Os reforços para a redação do DN foram contratados no final do verão passado, tendo pouco tempo depois o grupo atravessado a difícil situação que culminou no não pagamento de salários.
Os administradores da Global Media dizem estar “conscientes de que este processo tem grande impacto nas operações do Diário de Notícias” e garantem que vão fazer “tudo” para “minorar as suas consequências”. Mas, acrescentam, a “verdade é que a situação atual era insustentável tanto do ponto de vista financeiro como do ponto de vista da equidade com os profissionais que há muito tempo mantêm viva a chama editorial do Diário de Notícias. Por isso se impunha esta decisão, que visa também lançar um projeto renovado para o DN que será desenvolvido em articulação profunda com a atual redação”, diz ainda.
Para além da redação do DN, o despedimento coletivo abrange ainda colaboradores contratados pela anterior comissão executiva para cargos de assessoria, apoio à administração, controlo financeiro, secretariado e um motorista.
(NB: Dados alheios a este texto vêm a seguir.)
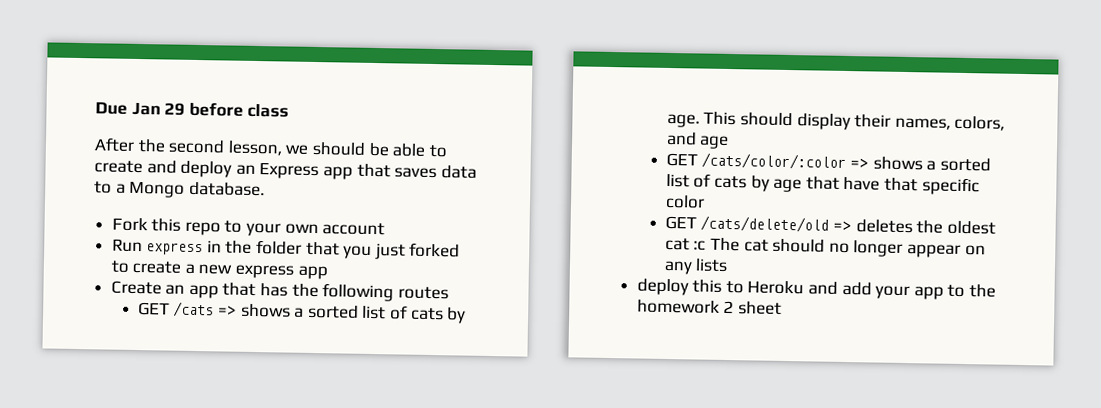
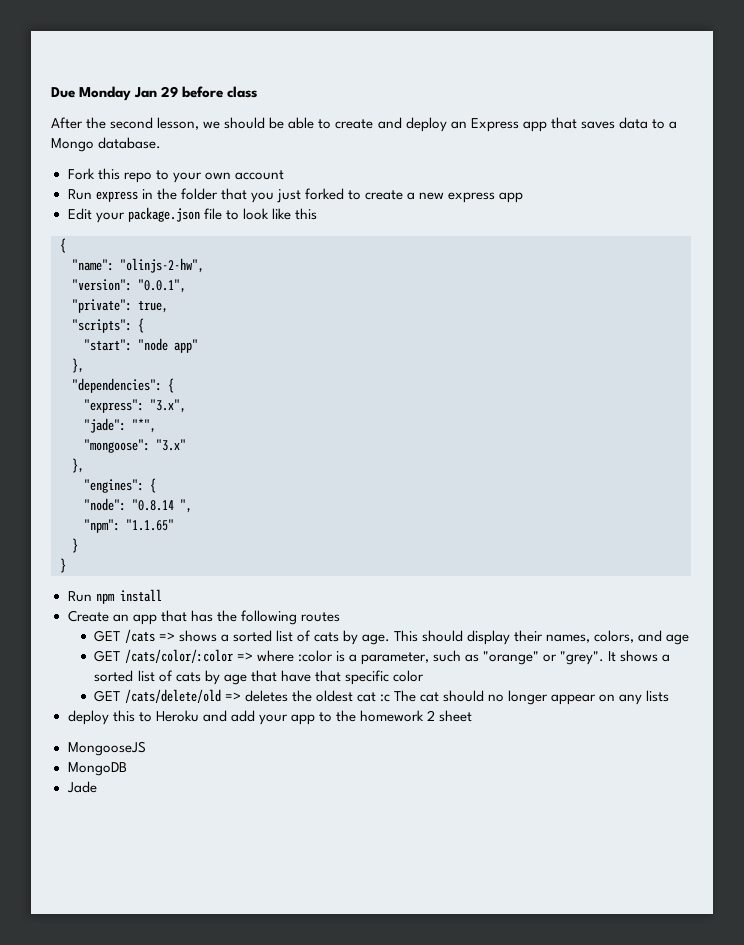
(128, 108) none -> [79,86,132,101] Monday
(328, 272) none -> [67,207,317,223] [60,238,66,253] [72,258,204,273] [72,279,186,293] [72,299,168,313] [72,318,144,333] [84,338,198,353] [72,358,84,373] [72,378,174,393] [84,399,186,413] [84,418,156,433] [84,439,186,453] [72,458,84,473] [84,478,156,493] [84,498,192,513] [84,519,174,533] [72,538,78,553] [60,558,66,573] [67,589,162,604] // Edit your package.json file to look like this // { // "name": "olinjs-2-hw", // "version": "0.0.1", // "private": true, // "scripts": { // "start": "node app" // }, // "dependencies": { // "express": "3.x", // "jade": "*", // "mongoose": "3.x" // }, // "engines": { // "node": "0.8.14 ", // "npm": "1.1.65" // } // } // Run npm install
(870, 163) none -> [256,650,617,665] where :color is a parameter, such as "orange" or "grey". It
(782, 308) none -> [67,741,146,756] [67,762,127,776] [66,781,97,793] // MongooseJS // MongoDB // Jade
Sai também o novo diretor-geral.
A maioria das pessoas abrangidas por este despedimento tinha sido contratada na sequência da mudança do controlo da Global Media que envolveu a entrada do fundo World Opportunity e da gestão de José Paulo Fafe. O afastamento deste acionista da administração do grupo foi concretizado em fevereiro, na sequência de um acordo com os outros acionistas, entre os quais Marco Galinha.
O novo diretor do Diário de Notícias será Bruno Contreiras Mateus, atual diretor do Dinheiro Vivo. O jornalista vai ficar durante três meses nas funções, até julho, após os quais vai sair da Global Media “para se dedicar a projetos pessoais, à docência e à investigação”.
Estas contratações no Diário de Notícias foram feitas pouco antes da anterior gestão anunciar o despedimento de 150 a 200 trabalhadores do grupo, uma ação que iria penalizar mais o Jornal de Notícias, a TSF e o Jogo. Pouco depois de ser conhecida esta intenção, o grupo falhou no pagamento dos salários.
Na sequência da grave crise que o grupo Global Media atravessou nos últimos meses, a empresa passou por uma profunda reestruturação nas últimas semanas.
Um grupo de empresários do norte do país juntou-se para comprar o Jornal de Notícias, O Jogo e a TSF, que vão ficar numa nova empresa que deverá ser liderada pelo jornalista Domingos Andrade e da qual fazem parte também os acionistas da Global Media.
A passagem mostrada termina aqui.